La loi du 3 juillet 1850 qui fixe le cadre des établissements d'éducation correctionnelle et le durcissement du code pénal va entraîner, dans la seconde moitié du 19e siècle une augmentation du nombre de jeunes détenus dans les colonies agricoles, dont Mettray est alors la plus exemplaire. Les séjours dans ces établissements sont longs (recommandés jusqu'à 20 ans, voire 21 ans) car considérés comme nécessaires à l'éducation d'enfants et d'adolescents souvent livrés à eux-mêmes. Ces jeunes sont en très grande majorité placés sous tutelle de l'administration pénitentiaire, après un jugement actant qu'ils ont agi sans discernement (art. 66 du code pénal). Les tableaux statistiques fournissent des renseignements précieux sur l'origine et la situation familiale des jeunes détenus, les raisons de leur internement. D'autres renseignements concernent les colonies elles-mêmes, leur statut (public ou privé), leur caractère, le régime disciplinaire et le sort des jeunes libérés (patronage).
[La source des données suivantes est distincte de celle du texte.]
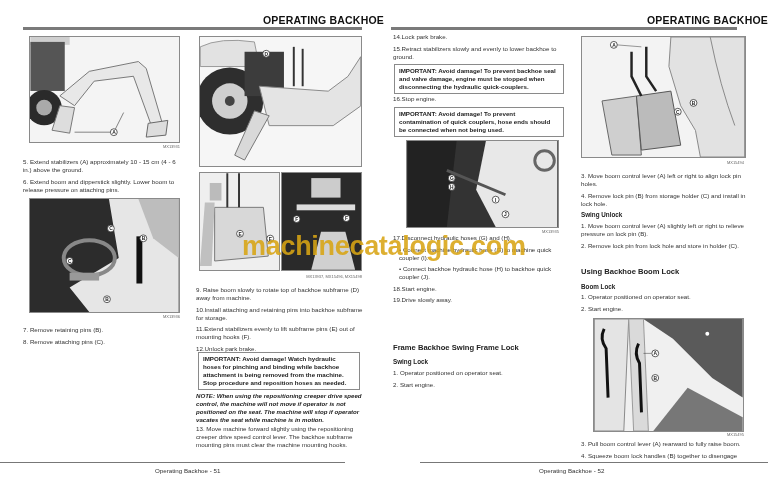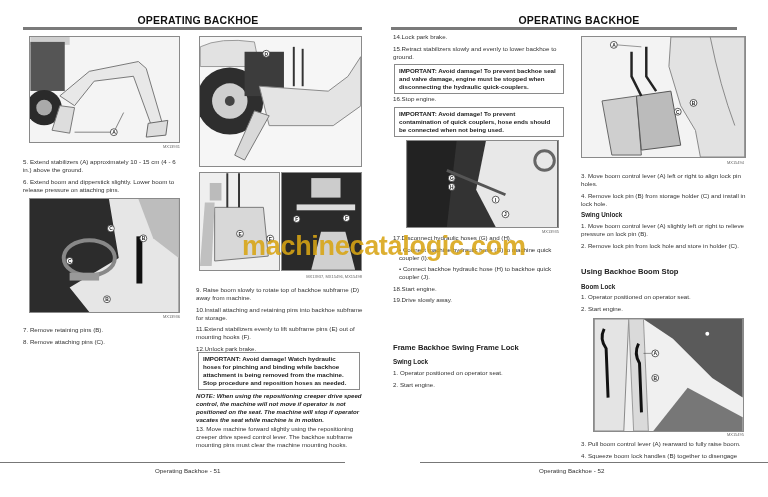--- a/index.html
+++ b/index.html
@@ -3,21 +3,21 @@
 <meta charset="utf-8">
 <style>
   * { box-sizing: border-box; margin: 0; padding: 0; }
   html, body { width: 768px; height: 497px; background: #ffffff; overflow: hidden; }
   body { position: relative; font-family: "Liberation Sans", sans-serif; color: #2a2a2a; }
 
   .page { position: absolute; top: 0; height: 497px; }
   .page.left { left: 0; width: 384px; }
   .page.right { left: 384px; width: 384px; }
 
-  .page-title { position: absolute; top: 14px; width: 100%; text-align: center; font-weight: bold; font-size: 10.5px; letter-spacing: 0.2px; color: #111; }
+  .page-title { position: absolute; top: 14px; width: 100%; text-align: right; font-weight: bold; font-size: 10.5px; letter-spacing: 0.2px; color: #111; }
   .page.left .page-title { left: 0; padding-left: 12px; }
   .page.right .page-title { left: 0; padding-left: 6px; }
   .rule-top { position: absolute; top: 27px; height: 3px; background: #7a7a7a; }
   .page.left .rule-top { left: 23px; width: 339px; }
   .page.right .rule-top { left: 7px; width: 346px; }
   .rule-bottom { position: absolute; top: 462px; height: 1px; background: #777; }
   .page.left .rule-bottom { left: 0; width: 345px; }
   .page.right .rule-bottom { left: 36px; width: 348px; }
   .footer { position: absolute; top: 467px; font-size: 6.2px; color: #333; }
   .page.left .footer { left: 155px; }
@@ -230,21 +230,21 @@
     <div class="step">3.  Move boom control lever (A) left or right to align lock pin holes.</div>
     <div class="step">4.  Remove lock pin (B) from storage holder (C) and install in lock hole.</div>
   </div>
 
   <div class="h3" style="left:197px;top:211px;">Swing Unlock</div>
   <div class="txt" style="left:197px;top:222px;width:170px;">
     <div class="step">1.  Move boom control lever (A) slightly left or right to relieve pressure on lock pin (B).</div>
     <div class="step">2.  Remove lock pin from lock hole and store in holder (C).</div>
   </div>
 
-  <div class="h2" style="left:197px;top:267px;">Using Backhoe Boom Stop</div>
+  <div class="h2" style="left:197px;top:267px;">Using Backhoe Boom Lock</div>
   <div class="h3" style="left:197px;top:283px;">Boom Lock</div>
   <div class="txt" style="left:197px;top:293px;width:170px;">
     <div class="step">1.  Operator positioned on operator seat.</div>
     <div class="step">2.  Start engine.</div>
   </div>
 
   <div class="fig" style="left:209px;top:318px;width:151px;height:114px;background:#f0f0f0;">
     <svg viewBox="0 0 151 114">
       <rect width="151" height="114" fill="#f0f0f0"></rect>
       <path d="M50 0 L151 0 L151 80 L120 60 L80 20 Z" fill="#5a5a5a"></path>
Les prisons départementales (1852-1900)

Une diversité de detenus

Ces établissements reçoivent les détenus en état d'arrestation préventive, les prévenus (maisons d'arrêt), les accusés renvoyés devant les cours d'assises ou les condamnés attendant leur pourvoi (maisons de justice), enfin les condamnés à moins d'un an (maisons de correction). On trouve également des détenus contraints pour dettes, les passagers civils et militaires et de très jeunes détenus. Les dépôts et chambres de sûreté accueillent les prévenus au moment de leur arrestation avec à Paris, le grand dépôt de la Préfecture de Police qui, avec les autres établissements parisiens et le département de la Seine, représentent environ 20% de la population pénitentiaire totale dans les années 1870.

Dépôt des condamnés aux travaux forcés de St Martin de Ré

Etablissement pour longue peine

Etablissement pour longue peine, même s'il n'est qu'une étape avant le départ dans les colonies (Nouvelle-Calédonie et Guyane), le dépôt de regroupement de Saint-Martin-de-Ré reçoit, à partir de décembre 1874, tous les candidats au départ, valides, condamnés à une peine de 5 ans au moins et jusqu'à la perpétuité. A partir de 1885 (loi du 27 mai), Saint-Martin-de-Ré va accueillir également les relégués, récidivistes condamnés par la justice à l'exil perpétuel dans les colonies. Les statistiques sont établies sur le modèle de celles des maisons centrales et colonies agricoles, avec des informations moins précises sur l'état de santé des détenus ou le pécule, compte tenu du caractère provisoire de la détention et de la succession des départs.

Lois, décrets, arrêtés, circulaires publiés dans l'année (1866-1900)

Textes rassemblés dans la collection du Code pénitentiaire

L'inventaire des actes et documents officiels publiés dans l'année qui apparaissent en fin de volume à partir de 1866 se révèle être la liste annuelle des textes rassemblés dans la collection du Code pénitentiaire (du tome IV au tome XV). Ces textes de référence, au prime abord rébarbatifs, ont à l'époque une utilité essentiellement administrative (ils doivent être présents obligatoirement dans tous les greffes des établissements). Cependant, associés aux données chiffrées et en l'absence de nombreux témoignages directs, ils permettent de compléter la réalité du fonctionnement carcéral de la fin du 19e siècle.